It is not uncommon for a wife to be asked to guarantee or sign a loan for her husband’s business. In an Ontario decision where the wife owned a family property, the court found that the wife was not responsible to repay a five million dollar mortgage which was registered against the property because she signed the loan documents after receiving little or no legal advice from her husband’s lawyer.
In JGB Collateral, LLC v. Rochon 2019 ONSC 4920 the issue at hand was whether the wife was unduly influenced by her husband to sign over her family home as collateral and whether or not the lender JGB should have inquired as to whether she had received independent legal advice before lending the money.
The matter proceeded to court with the wife testifying to signing “thousands of documents” over the course of her marriage usually knowing little about what she was signing. She told the court, “I’m a mother, a grandmother; I take care of my family. My husband takes care of the finances.” She also testified that she was represented by her husband’s lawyer when she signed over her home as security believing she had no alternative and that her husband “misrepresented to her the nature of the loan” and led her to believe there was “very little risk” to her personally.

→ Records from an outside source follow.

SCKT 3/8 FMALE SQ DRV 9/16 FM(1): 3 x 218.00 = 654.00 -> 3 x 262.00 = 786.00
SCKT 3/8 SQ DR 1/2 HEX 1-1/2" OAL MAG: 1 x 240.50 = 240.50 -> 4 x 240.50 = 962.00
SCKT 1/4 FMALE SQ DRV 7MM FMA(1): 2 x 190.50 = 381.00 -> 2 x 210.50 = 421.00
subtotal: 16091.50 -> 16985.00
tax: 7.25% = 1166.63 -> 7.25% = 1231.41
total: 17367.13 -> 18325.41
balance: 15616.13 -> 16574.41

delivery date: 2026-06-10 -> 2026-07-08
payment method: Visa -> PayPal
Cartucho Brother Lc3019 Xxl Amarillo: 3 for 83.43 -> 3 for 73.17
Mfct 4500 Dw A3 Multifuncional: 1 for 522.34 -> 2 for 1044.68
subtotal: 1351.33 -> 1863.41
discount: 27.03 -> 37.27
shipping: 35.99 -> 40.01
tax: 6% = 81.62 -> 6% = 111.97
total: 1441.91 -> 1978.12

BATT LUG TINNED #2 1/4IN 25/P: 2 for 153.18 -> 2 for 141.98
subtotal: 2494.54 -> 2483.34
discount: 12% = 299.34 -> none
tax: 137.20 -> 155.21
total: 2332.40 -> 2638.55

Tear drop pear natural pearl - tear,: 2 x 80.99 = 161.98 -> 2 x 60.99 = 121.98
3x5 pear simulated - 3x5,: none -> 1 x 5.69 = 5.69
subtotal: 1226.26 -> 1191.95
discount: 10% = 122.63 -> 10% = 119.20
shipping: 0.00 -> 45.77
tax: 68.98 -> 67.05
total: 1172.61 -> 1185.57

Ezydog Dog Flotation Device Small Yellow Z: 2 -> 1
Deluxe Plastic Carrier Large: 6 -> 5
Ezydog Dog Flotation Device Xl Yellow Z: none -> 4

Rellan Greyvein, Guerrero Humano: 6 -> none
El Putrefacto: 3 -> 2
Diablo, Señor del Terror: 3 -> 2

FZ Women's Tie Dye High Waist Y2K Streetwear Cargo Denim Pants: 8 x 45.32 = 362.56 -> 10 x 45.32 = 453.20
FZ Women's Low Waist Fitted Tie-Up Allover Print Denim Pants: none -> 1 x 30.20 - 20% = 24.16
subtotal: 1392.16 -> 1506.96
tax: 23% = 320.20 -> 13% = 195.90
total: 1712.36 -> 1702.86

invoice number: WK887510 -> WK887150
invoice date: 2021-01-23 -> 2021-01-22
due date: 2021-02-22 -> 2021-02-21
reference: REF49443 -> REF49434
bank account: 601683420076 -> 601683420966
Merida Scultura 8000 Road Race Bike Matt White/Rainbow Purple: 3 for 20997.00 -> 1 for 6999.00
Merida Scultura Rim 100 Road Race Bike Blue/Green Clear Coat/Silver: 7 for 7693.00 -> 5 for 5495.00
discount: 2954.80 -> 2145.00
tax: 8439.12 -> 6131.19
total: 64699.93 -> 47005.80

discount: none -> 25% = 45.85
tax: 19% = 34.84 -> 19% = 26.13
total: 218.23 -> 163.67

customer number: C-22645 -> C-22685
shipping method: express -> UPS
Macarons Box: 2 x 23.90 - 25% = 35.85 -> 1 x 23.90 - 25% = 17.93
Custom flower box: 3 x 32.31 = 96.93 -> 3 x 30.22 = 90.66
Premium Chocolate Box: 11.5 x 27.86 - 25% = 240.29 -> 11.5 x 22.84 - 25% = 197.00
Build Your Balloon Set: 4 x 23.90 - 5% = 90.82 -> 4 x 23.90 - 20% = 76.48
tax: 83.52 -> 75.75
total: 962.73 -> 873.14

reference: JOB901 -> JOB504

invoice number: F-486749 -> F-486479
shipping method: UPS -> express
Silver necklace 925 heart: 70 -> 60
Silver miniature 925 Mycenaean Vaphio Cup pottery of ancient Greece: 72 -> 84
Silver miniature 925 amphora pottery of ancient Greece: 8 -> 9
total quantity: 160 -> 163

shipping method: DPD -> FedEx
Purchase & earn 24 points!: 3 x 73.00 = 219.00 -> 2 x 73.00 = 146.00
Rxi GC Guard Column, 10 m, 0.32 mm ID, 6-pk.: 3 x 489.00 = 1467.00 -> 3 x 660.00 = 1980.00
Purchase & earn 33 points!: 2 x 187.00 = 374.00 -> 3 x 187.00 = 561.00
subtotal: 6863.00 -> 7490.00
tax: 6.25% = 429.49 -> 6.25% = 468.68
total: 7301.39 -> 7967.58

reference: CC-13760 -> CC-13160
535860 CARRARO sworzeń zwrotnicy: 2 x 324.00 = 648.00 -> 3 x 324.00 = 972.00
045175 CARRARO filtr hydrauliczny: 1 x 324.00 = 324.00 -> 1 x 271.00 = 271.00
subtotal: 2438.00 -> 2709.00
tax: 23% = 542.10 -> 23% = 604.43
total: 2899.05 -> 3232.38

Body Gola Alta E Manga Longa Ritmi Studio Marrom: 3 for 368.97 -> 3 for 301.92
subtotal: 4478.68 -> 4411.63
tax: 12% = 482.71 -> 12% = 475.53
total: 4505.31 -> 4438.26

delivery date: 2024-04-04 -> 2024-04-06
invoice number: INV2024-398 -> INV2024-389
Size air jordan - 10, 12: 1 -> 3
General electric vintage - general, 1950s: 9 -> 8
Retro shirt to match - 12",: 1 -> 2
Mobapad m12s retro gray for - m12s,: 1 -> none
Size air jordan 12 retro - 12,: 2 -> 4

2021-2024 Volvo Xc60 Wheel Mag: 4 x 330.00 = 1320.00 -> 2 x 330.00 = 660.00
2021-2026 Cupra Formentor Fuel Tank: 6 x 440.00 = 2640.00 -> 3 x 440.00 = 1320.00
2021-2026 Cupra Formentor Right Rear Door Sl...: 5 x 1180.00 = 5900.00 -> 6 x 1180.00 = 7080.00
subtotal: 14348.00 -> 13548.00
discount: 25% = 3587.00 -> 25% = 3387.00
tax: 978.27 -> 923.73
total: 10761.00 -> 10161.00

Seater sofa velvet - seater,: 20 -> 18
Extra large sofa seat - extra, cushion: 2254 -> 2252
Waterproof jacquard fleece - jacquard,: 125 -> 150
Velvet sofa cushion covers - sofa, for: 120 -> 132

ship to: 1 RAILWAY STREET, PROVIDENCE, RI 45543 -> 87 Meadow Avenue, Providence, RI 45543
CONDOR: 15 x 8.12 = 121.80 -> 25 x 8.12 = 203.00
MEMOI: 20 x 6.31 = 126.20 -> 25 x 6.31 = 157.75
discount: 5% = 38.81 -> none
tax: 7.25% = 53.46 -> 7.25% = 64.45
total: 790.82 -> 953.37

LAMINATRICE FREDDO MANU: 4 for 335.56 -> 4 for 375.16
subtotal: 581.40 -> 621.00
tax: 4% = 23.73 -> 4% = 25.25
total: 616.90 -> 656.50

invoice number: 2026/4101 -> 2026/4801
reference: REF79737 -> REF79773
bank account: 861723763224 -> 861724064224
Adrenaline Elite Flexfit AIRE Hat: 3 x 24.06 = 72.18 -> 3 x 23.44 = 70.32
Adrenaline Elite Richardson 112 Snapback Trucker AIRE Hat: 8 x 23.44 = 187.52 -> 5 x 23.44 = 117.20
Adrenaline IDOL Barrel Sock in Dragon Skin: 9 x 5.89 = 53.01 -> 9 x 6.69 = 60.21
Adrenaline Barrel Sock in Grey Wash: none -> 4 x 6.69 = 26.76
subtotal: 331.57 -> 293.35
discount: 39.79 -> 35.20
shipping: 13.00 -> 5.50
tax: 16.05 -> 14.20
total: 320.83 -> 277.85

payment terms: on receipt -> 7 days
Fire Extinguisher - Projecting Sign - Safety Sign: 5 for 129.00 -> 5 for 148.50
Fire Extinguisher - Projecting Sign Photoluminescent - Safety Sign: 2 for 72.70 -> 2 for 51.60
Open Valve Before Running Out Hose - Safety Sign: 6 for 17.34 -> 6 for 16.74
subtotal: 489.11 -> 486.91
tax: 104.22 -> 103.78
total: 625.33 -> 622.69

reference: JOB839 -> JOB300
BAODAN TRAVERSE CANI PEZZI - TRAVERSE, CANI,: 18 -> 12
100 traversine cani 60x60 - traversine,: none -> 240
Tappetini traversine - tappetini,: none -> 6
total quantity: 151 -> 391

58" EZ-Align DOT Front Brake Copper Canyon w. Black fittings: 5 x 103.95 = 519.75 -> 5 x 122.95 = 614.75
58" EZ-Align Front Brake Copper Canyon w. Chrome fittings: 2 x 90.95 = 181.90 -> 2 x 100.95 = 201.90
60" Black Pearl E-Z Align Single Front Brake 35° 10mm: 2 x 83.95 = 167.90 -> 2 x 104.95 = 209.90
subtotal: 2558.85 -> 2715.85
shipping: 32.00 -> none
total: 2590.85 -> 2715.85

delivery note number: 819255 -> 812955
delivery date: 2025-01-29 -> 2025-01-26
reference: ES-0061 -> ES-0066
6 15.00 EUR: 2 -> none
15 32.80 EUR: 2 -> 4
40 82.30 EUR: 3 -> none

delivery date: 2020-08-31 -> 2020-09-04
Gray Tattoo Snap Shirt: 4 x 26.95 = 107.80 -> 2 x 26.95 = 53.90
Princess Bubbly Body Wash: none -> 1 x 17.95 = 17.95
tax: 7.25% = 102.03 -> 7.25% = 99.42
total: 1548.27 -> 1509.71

Justice Mew found that this was a case of undue influence of “a classic spouse who unquestionably complied with any and all requests by her husband to sign documents related to his business.” He also stated the following:
“I am satisfied that Donna Rochon has established … that she was subject to undue influence by her husband. …I am further satisfied that the circumstances gave rise to constructive notice of undue influence to JGB and that in the circumstances, JGB unreasonably failed to take adequate steps to enquire (whether by determining that she had received independent legal advice, or otherwise) and thereby to satisfy itself that Donna Rochon understood the nature, import and legal effect of the mortgage terms and the registration of the charge against the Lanark property.”